[[ EXTRACTED DATA open ]]

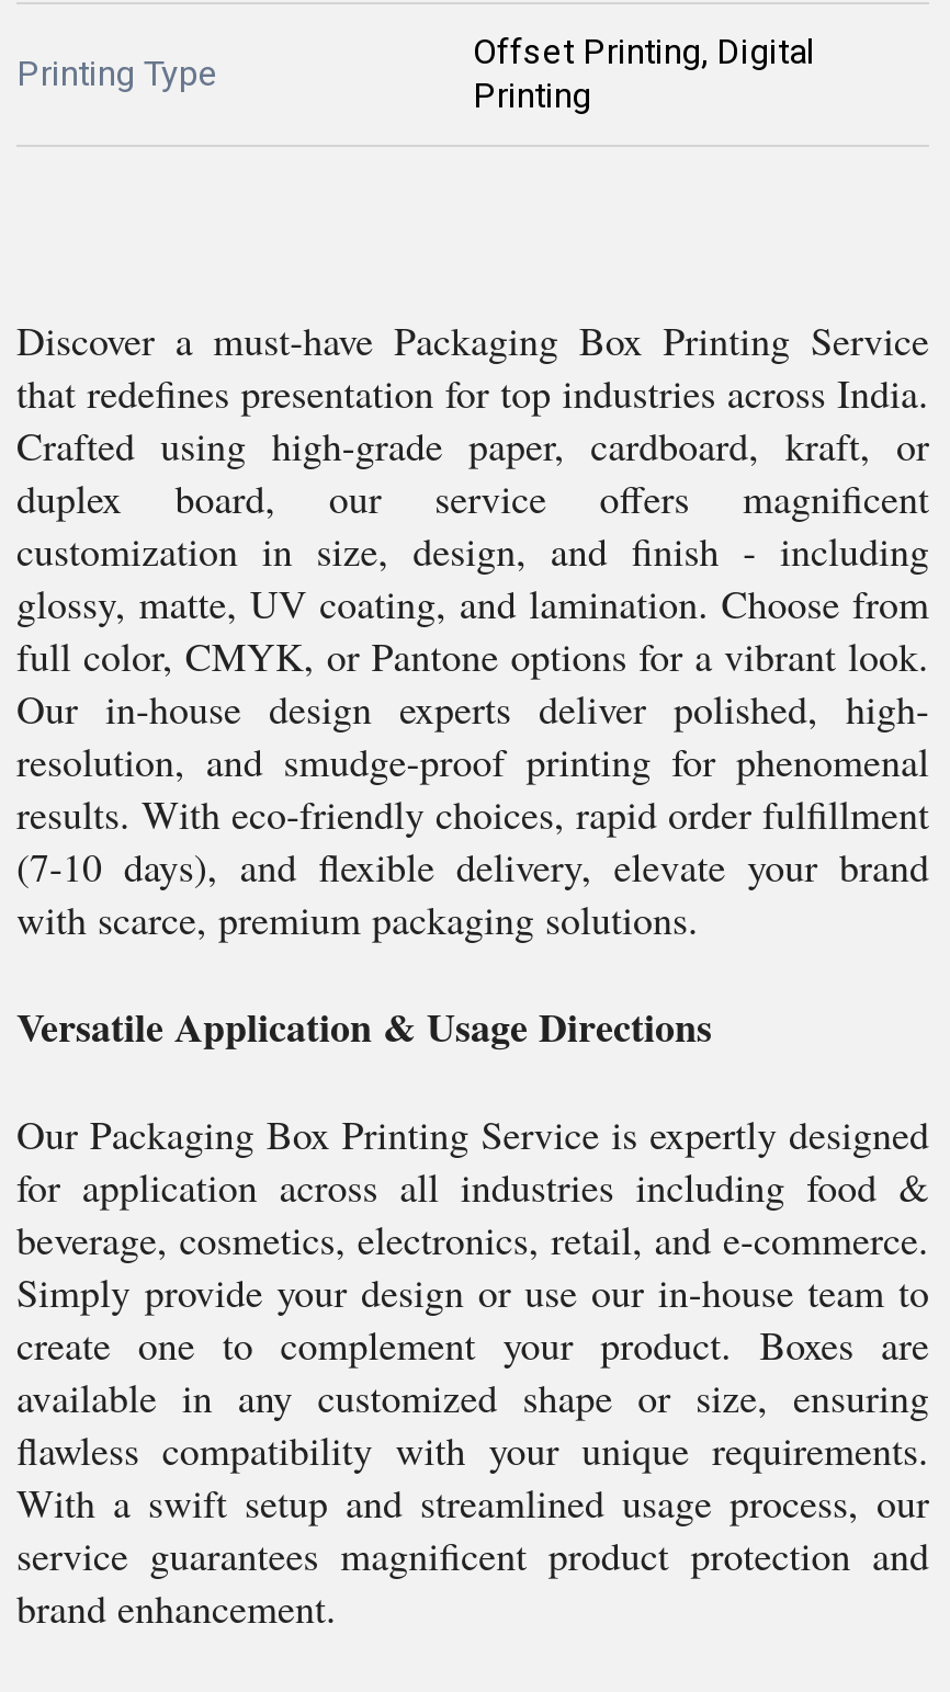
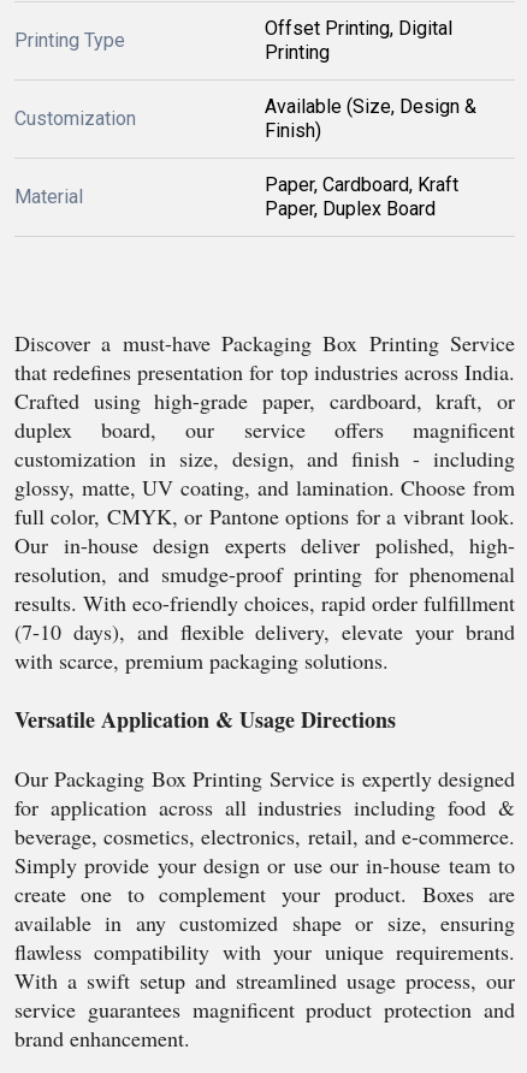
none -> [14,107,136,130] Customization
none -> [14,95,476,208] Available (Size, Design & | Finish) | Material
none -> [265,173,458,220] Paper, Cardboard, Kraft | Paper, Duplex Board

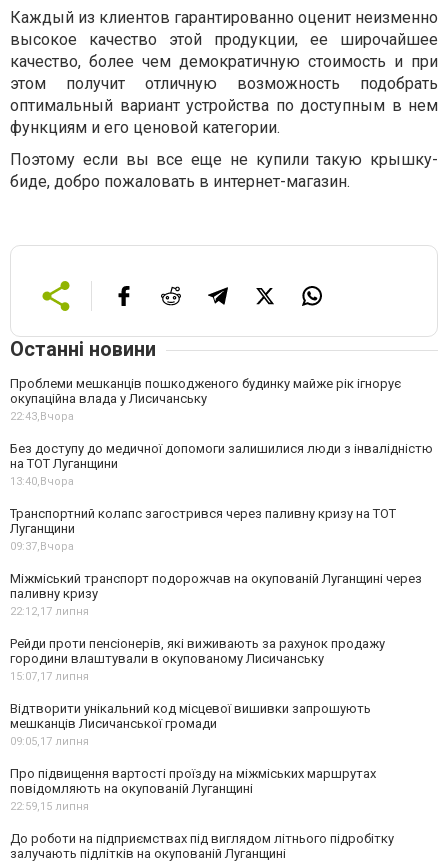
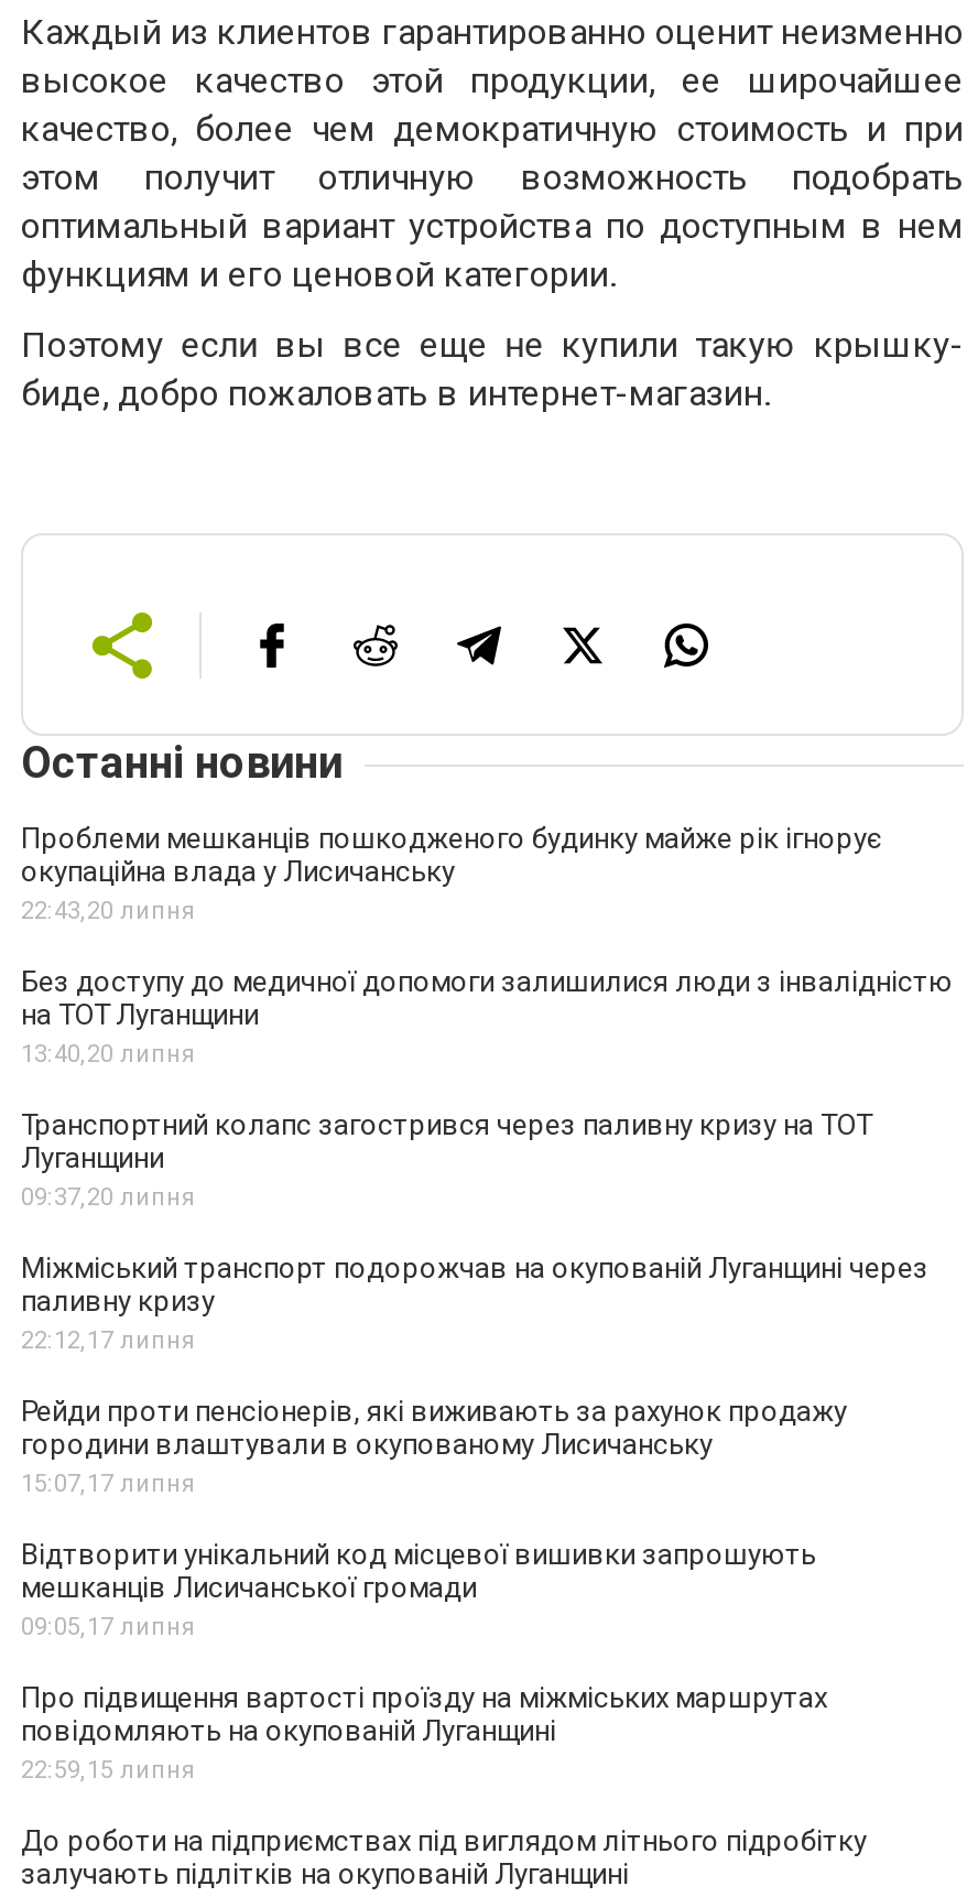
[10,410,74,423] 22:43,Вчора -> [21,897,195,925] 22:43,20 липня
[10,475,74,488] 13:40,Вчора -> [21,1040,195,1069] 13:40,20 липня
[10,540,74,553] 09:37,Вчора -> [21,1183,195,1212] 09:37,20 липня

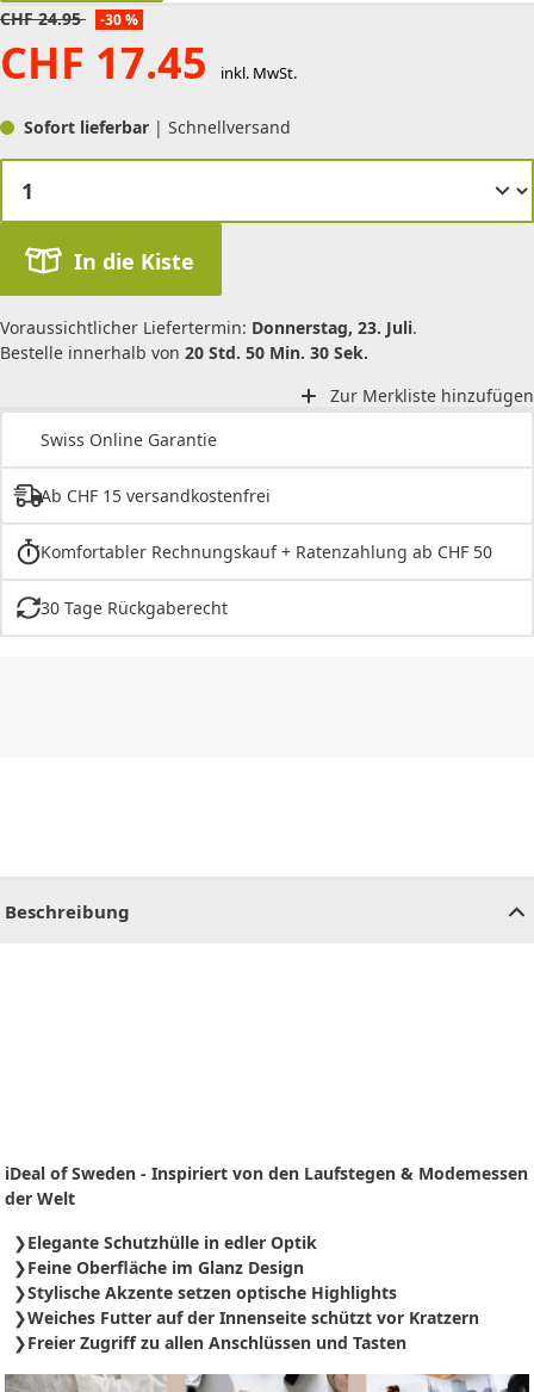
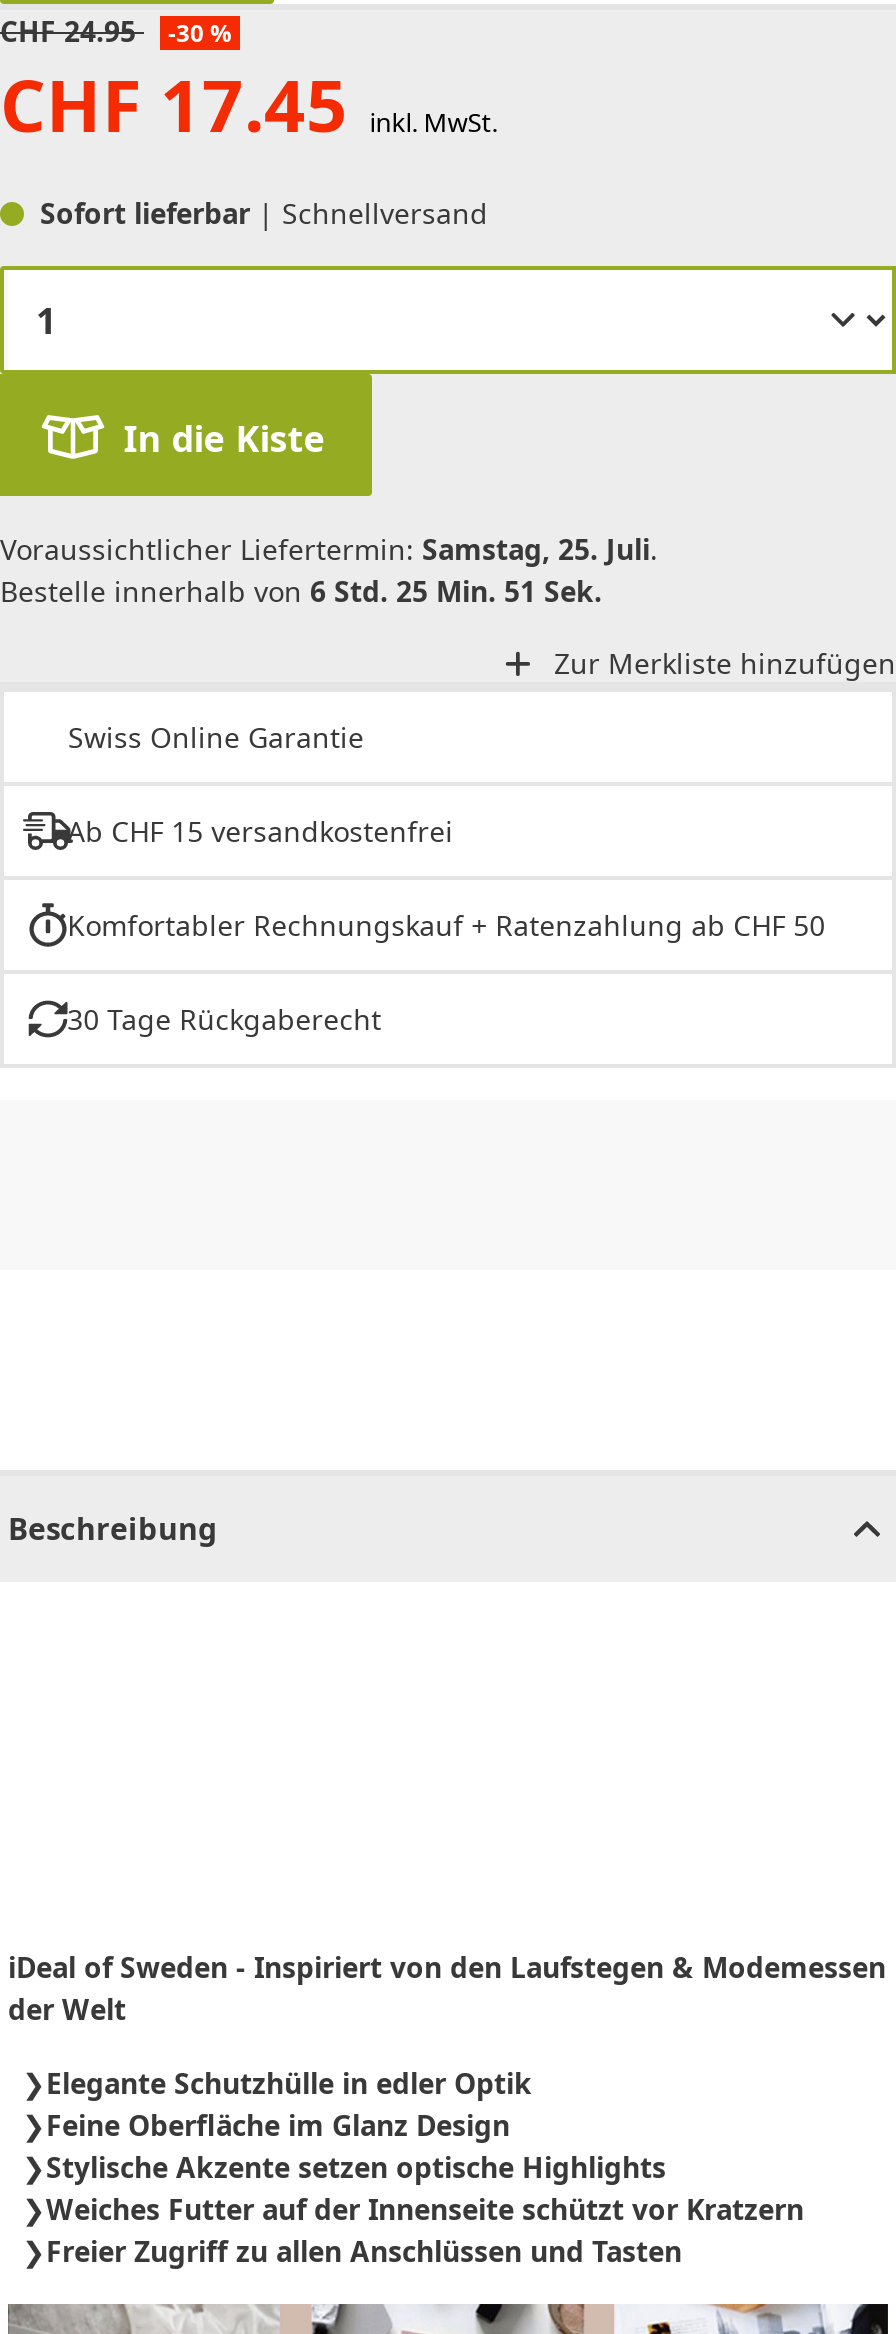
[0,316,417,338] Voraussichtlicher Liefertermin: Donnerstag, 23. Juli. -> [0,529,658,567] Voraussichtlicher Liefertermin: Samstag, 25. Juli.
[0,341,368,363] Bestelle innerhalb von 20 Std. 50 Min. 30 Sek. -> [0,571,602,609] Bestelle innerhalb von 6 Std. 25 Min. 51 Sek.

[[ EXTRACTED DATA closed ]]

THE TASK -> Only the lines from the one containing "[10,540,74,553] 09:37,Вчора ->" through the end of the records should be copied, exactly and with both ends included; the pictures should not.

EXPECTED OUTPUT ->
[10,540,74,553] 09:37,Вчора -> [21,1183,195,1212] 09:37,20 липня

[0,316,417,338] Voraussichtlicher Liefertermin: Donnerstag, 23. Juli. -> [0,529,658,567] Voraussichtlicher Liefertermin: Samstag, 25. Juli.
[0,341,368,363] Bestelle innerhalb von 20 Std. 50 Min. 30 Sek. -> [0,571,602,609] Bestelle innerhalb von 6 Std. 25 Min. 51 Sek.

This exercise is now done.